Your goal
Each entry should be given again exactly, with any image left out.

Recorded data:
◆ ◆ ◆ ◆ ◆
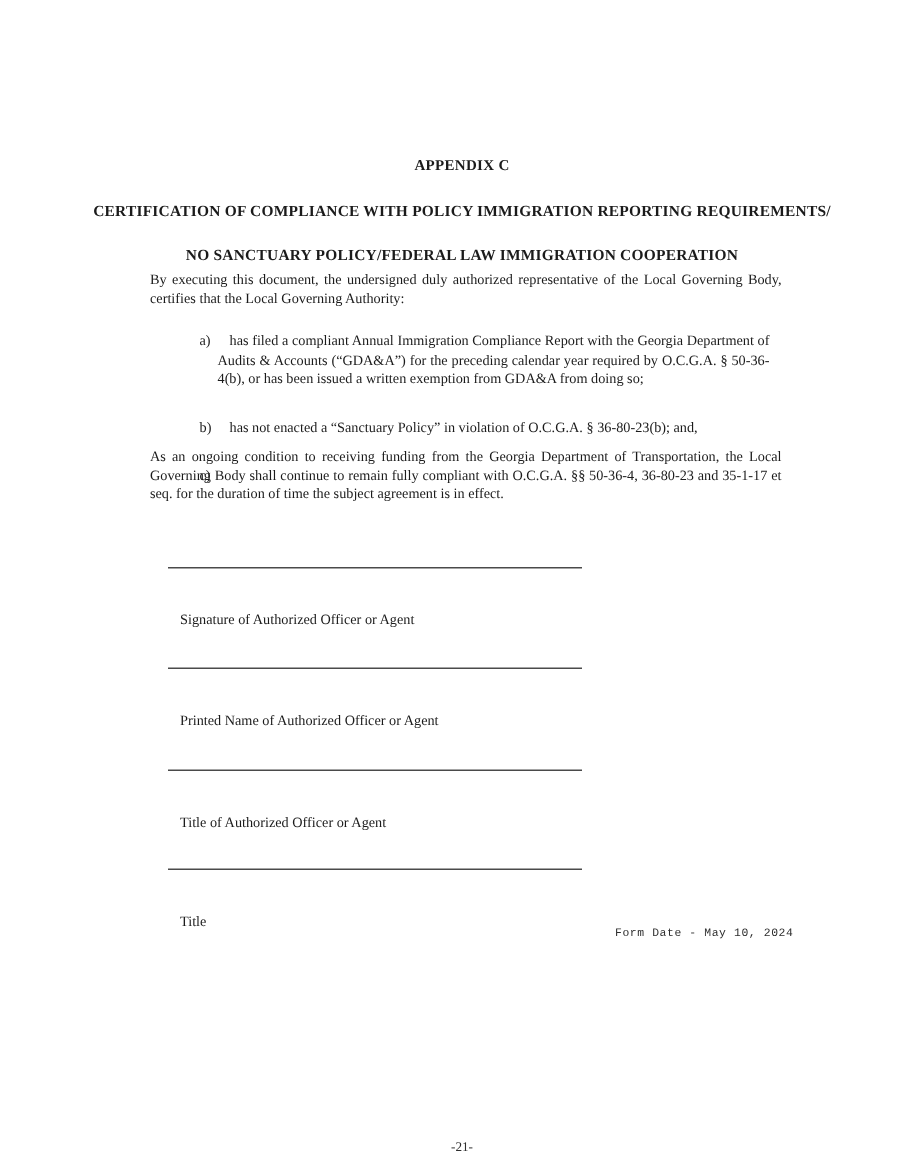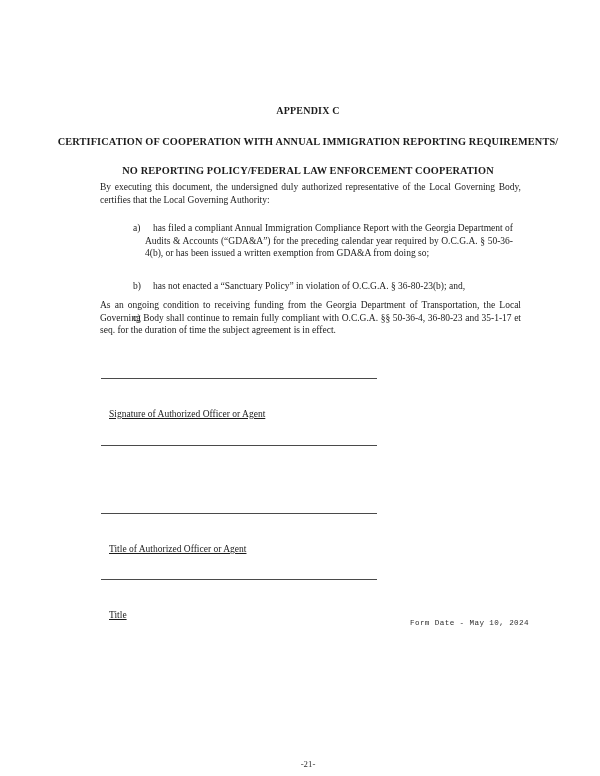--- a/index.html
+++ b/index.html
@@ -59,23 +59,22 @@
     margin-bottom: 4px;
     text-align: justify;
     text-align-last: left;
   }
   .li .marker {
     position: absolute;
     left: 0; top: 0;
   }
   .sig-block {
     position: absolute;
-    left: 85px;
+    left: 96px;
     width: 276px;
-    text-decoration: underline;
   }
   .sig-line {
     width: 276px;
     height: 0;
     border-top: 1px solid #4a4a4a;
   }
   .sig-label {
     margin-top: 5px;
     font-size: 9.5px;
     line-height: 12px;
@@ -99,22 +98,22 @@
   }
 </style>
 </head>
 <body>
 
 <div class="page">
 
   <div class="appendix">APPENDIX C</div>
 
   <div class="doc-title">
-    <div>CERTIFICATION OF COOPERATION WITH ANNUAL IMMIGRATION REPORTING REQUIREMENTS/</div>
-    <div>NO REPORTING POLICY/FEDERAL LAW ENFORCEMENT COOPERATION</div>
+    <div>CERTIFICATION OF COMPLIANCE WITH POLICY IMMIGRATION REPORTING REQUIREMENTS/</div>
+    <div>NO SANCTUARY POLICY/FEDERAL LAW IMMIGRATION COOPERATION</div>
   </div>
 
   <p class="body-text intro">By executing this document, the undersigned duly authorized representative of the Local Governing Body, certifies that the Local Governing Authority:</p>
 
   <div class="list">
     <div class="li">
       <span class="marker">a)</span>
       <span>has filed a compliant Annual Immigration Compliance Report with the Georgia Department of Audits &amp; Accounts (“GDA&amp;A”) for the preceding calendar year required by O.C.G.A. § 50-36-4(b), or has been issued a written exemption from GDA&amp;A from doing so;</span>
     </div>
     <div class="li">
@@ -128,20 +127,21 @@
 
   <p class="body-text closing">As an ongoing condition to receiving funding from the Georgia Department of Transportation, the Local Governing Body shall continue to remain fully compliant with O.C.G.A. §§ 50-36-4, 36-80-23 and 35-1-17 et seq. for the duration of time the subject agreement is in effect.</p>
 
   <div class="sig-block" style="top:362px">
     <div class="sig-line"></div>
     <div class="sig-label">Signature of Authorized Officer or Agent</div>
   </div>
 
   <div class="sig-block" style="top:429px">
     <div class="sig-line"></div>
+    <div class="sig-label">Printed Name of Authorized Officer or Agent</div>
   </div>
 
   <div class="sig-block" style="top:497px">
     <div class="sig-line"></div>
     <div class="sig-label">Title of Authorized Officer or Agent</div>
   </div>
 
   <div class="sig-block" style="top:563px">
     <div class="sig-line"></div>
     <div class="sig-label">Title</div>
◆ ◆ ◆ ◆ ◆
Output for this task
--- a/index.html
+++ b/index.html
@@ -59,23 +59,22 @@
     margin-bottom: 4px;
     text-align: justify;
     text-align-last: left;
   }
   .li .marker {
     position: absolute;
     left: 0; top: 0;
   }
   .sig-block {
     position: absolute;
-    left: 85px;
+    left: 96px;
     width: 276px;
-    text-decoration: underline;
   }
   .sig-line {
     width: 276px;
     height: 0;
     border-top: 1px solid #4a4a4a;
   }
   .sig-label {
     margin-top: 5px;
     font-size: 9.5px;
     line-height: 12px;
@@ -99,22 +98,22 @@
   }
 </style>
 </head>
 <body>
 
 <div class="page">
 
   <div class="appendix">APPENDIX C</div>
 
   <div class="doc-title">
-    <div>CERTIFICATION OF COOPERATION WITH ANNUAL IMMIGRATION REPORTING REQUIREMENTS/</div>
-    <div>NO REPORTING POLICY/FEDERAL LAW ENFORCEMENT COOPERATION</div>
+    <div>CERTIFICATION OF COMPLIANCE WITH POLICY IMMIGRATION REPORTING REQUIREMENTS/</div>
+    <div>NO SANCTUARY POLICY/FEDERAL LAW IMMIGRATION COOPERATION</div>
   </div>
 
   <p class="body-text intro">By executing this document, the undersigned duly authorized representative of the Local Governing Body, certifies that the Local Governing Authority:</p>
 
   <div class="list">
     <div class="li">
       <span class="marker">a)</span>
       <span>has filed a compliant Annual Immigration Compliance Report with the Georgia Department of Audits &amp; Accounts (“GDA&amp;A”) for the preceding calendar year required by O.C.G.A. § 50-36-4(b), or has been issued a written exemption from GDA&amp;A from doing so;</span>
     </div>
     <div class="li">
@@ -128,20 +127,21 @@
 
   <p class="body-text closing">As an ongoing condition to receiving funding from the Georgia Department of Transportation, the Local Governing Body shall continue to remain fully compliant with O.C.G.A. §§ 50-36-4, 36-80-23 and 35-1-17 et seq. for the duration of time the subject agreement is in effect.</p>
 
   <div class="sig-block" style="top:362px">
     <div class="sig-line"></div>
     <div class="sig-label">Signature of Authorized Officer or Agent</div>
   </div>
 
   <div class="sig-block" style="top:429px">
     <div class="sig-line"></div>
+    <div class="sig-label">Printed Name of Authorized Officer or Agent</div>
   </div>
 
   <div class="sig-block" style="top:497px">
     <div class="sig-line"></div>
     <div class="sig-label">Title of Authorized Officer or Agent</div>
   </div>
 
   <div class="sig-block" style="top:563px">
     <div class="sig-line"></div>
     <div class="sig-label">Title</div>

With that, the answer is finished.